Les jeunes sur les réseaux sociaux : La montée en puissance d’une réglementation européenne
Un groupe minoritaire de pays européens, emmené par la France et l’Espagne, a ouvert la voie à une initiative visant à instaurer une protection stricte pour les jeunes utilisateurs des réseaux sociaux. Un consensus grandissant se forme autour de la nécessité de renforcer la sécurité des plus jeunes face à des plateformes telles qu’Instagram, TikTok et Facebook. La présidente de la Commission européenne a pris une position claire et déterminée, marquant un tournant potentiel vers la mise en place d’une majorité d’âge numérique au sein de l’Union européenne.
Elle a fermement critiqué les modèles économiques des géants du numérique, les qualifiant de préjudiciables pour les enfants. “Les risques sont une réalité dans le monde numérique. Ce ne sont pas des accidents, mais le fruit de modèles économiques qui exploitent l’attention de nos enfants comme une marchandise”, a-t-elle déclaré.
Elle a également mis en garde contre les dangers croissants posés par l’intelligence artificielle, soulignant que les enjeux ne résident pas dans la question de savoir si les jeunes devraient avoir accès aux réseaux sociaux, mais plutôt si ces plateformes devraient avoir accès aux jeunes. Un groupe d’experts a été convoqué pour envisager des mesures pouvant augmenter la protection des mineurs en ligne. Selon leurs conclusions, une législation est prévue dans les mois à venir.
Si Bruxelles envisage d’introduire une législation, elle devra être débattue par le Parlement européen et le Conseil de l’UE. La tendance semble être en faveur d’un encadrement plus strict de l’accès des jeunes aux réseaux sociaux, plusieurs pays ayant déjà fait part de leur soutien. Cependant, des voix divergentes plaident pour des approches moins radicales.

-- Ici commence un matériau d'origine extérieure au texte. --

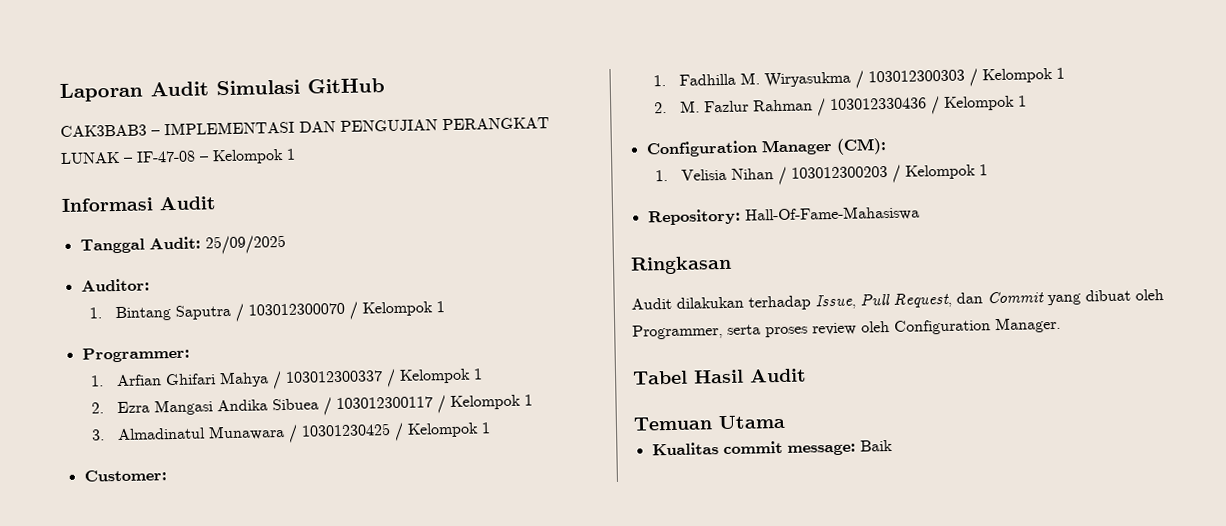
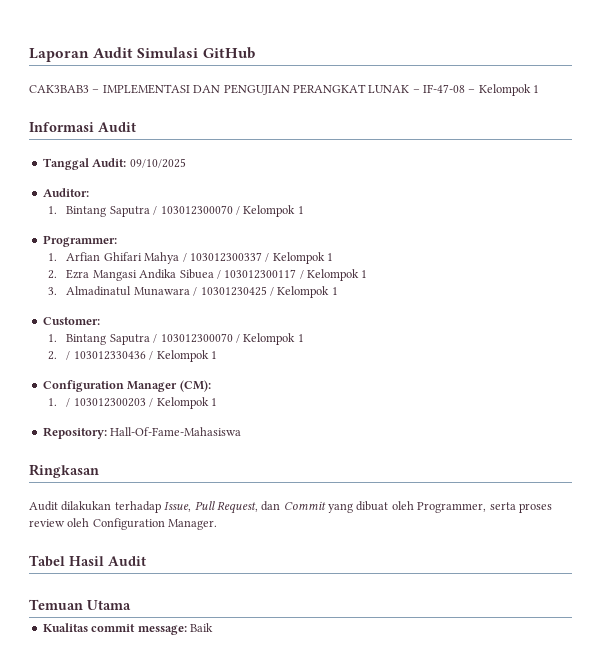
- Tanggal Audit: 25/09/2025
+ Tanggal Audit: 09/10/2025
  Customer:
- 1. Fadhilla M. Wiryasukma / 103012300303 / Kelompok 1
- 2. M. Fazlur Rahman / 103012330436 / Kelompok 1
+ 1. Bintang Saputra / 103012300070 / Kelompok 1
+ 2. / 103012330436 / Kelompok 1
- 1. Velisia Nihan / 103012300203 / Kelompok 1
+ 1. / 103012300203 / Kelompok 1

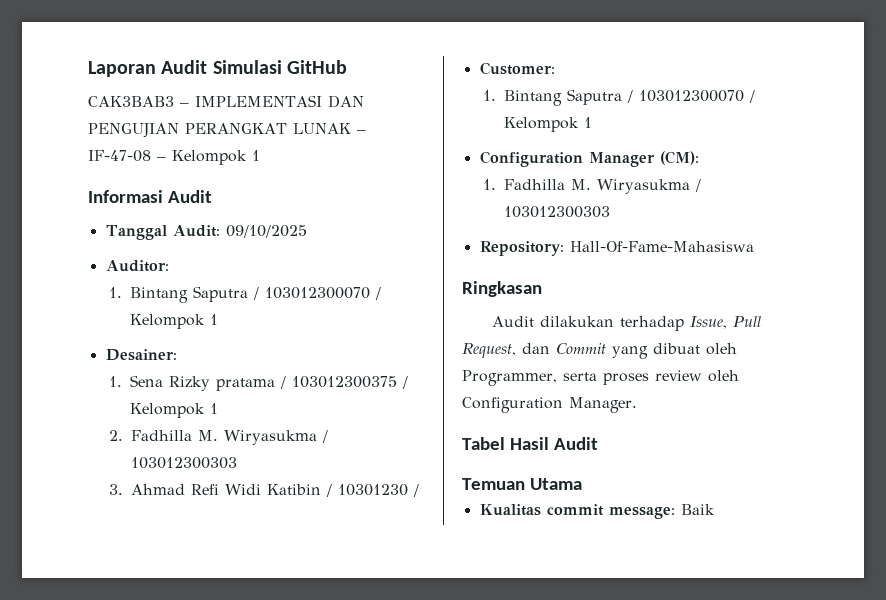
- Programmer:
- 1. Arfian Ghifari Mahya / 103012300337 / Kelompok 1
- 2. Ezra Mangasi Andika Sibuea / 103012300117 / Kelompok 1
- 3. Almadinatul Munawara / 10301230425 / Kelompok 1
+ Desainer:
+ 1. Sena Rizky pratama / 103012300375 / Kelompok 1
+ 2. Fadhilla M. Wiryasukma / 103012300303
+ 3. Ahmad Refi Widi Katibin / 10301230 /
- 2. / 103012330436 / Kelompok 1
- 1. / 103012300203 / Kelompok 1
+ 1. Fadhilla M. Wiryasukma / 103012300303

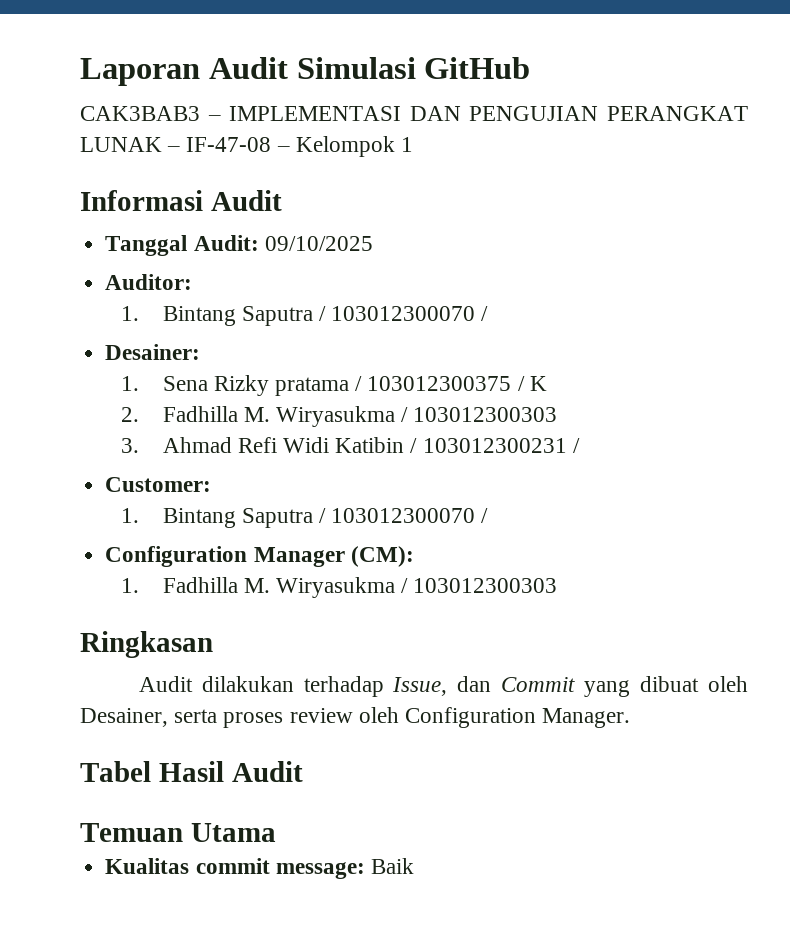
  Auditor:
- 1. Bintang Saputra / 103012300070 / Kelompok 1
+ 1. Bintang Saputra / 103012300070 /
- 1. Sena Rizky pratama / 103012300375 / Kelompok 1
+ 1. Sena Rizky pratama / 103012300375 / K
- 3. Ahmad Refi Widi Katibin / 10301230 /
+ 3. Ahmad Refi Widi Katibin / 103012300231 /
  Customer:
- 1. Bintang Saputra / 103012300070 / Kelompok 1
+ 1. Bintang Saputra / 103012300070 /
- Repository: Hall-Of-Fame-Mahasiswa
- Audit dilakukan terhadap Issue, Pull Request, dan Commit yang dibuat oleh Programmer, serta proses review oleh Configuration Manager.
+ Audit dilakukan terhadap Issue, dan Commit yang dibuat oleh Desainer, serta proses review oleh Configuration Manager.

Au-delà de la majorité d’âge numérique, il a été suggéré d’établir un seuil d’âge précis, s’inspirant du modèle australien qui impose une limite de 16 ans pour l’utilisation des réseaux sociaux. Ce débat autour de l’âge minimum pourrait également influencer les discussions entre les États membres européens.
Bon à savoir
- Expertise technique : Des experts vont évaluer les mesures potentielles pour protéger les mineurs sur Internet.
- Dialogue intergouvernemental : Les discussions entre États membres en faveur d’une majorité d’âge numérique sont en cours.
- Modèle Australien : L’Australie a instauré une limite d’âge de 16 ans pour les réseaux sociaux.
- Protection renforcée : La Commission européenne a ouvert des enquêtes contre des entreprises comme Meta.
- Engagement sociétal : Un mouvement croissant au sein des gouvernements européens pour protéger les jeunes en ligne.
Il est fascinant de constater comment l’essor des influenceurs et des réseaux sociaux a suscité une prise de conscience collective autour des enjeux de sécurité en ligne. Cette question mérite une profonde réflexion sur la place que nous souhaitons donner aux jeunes dans cet espace numérique.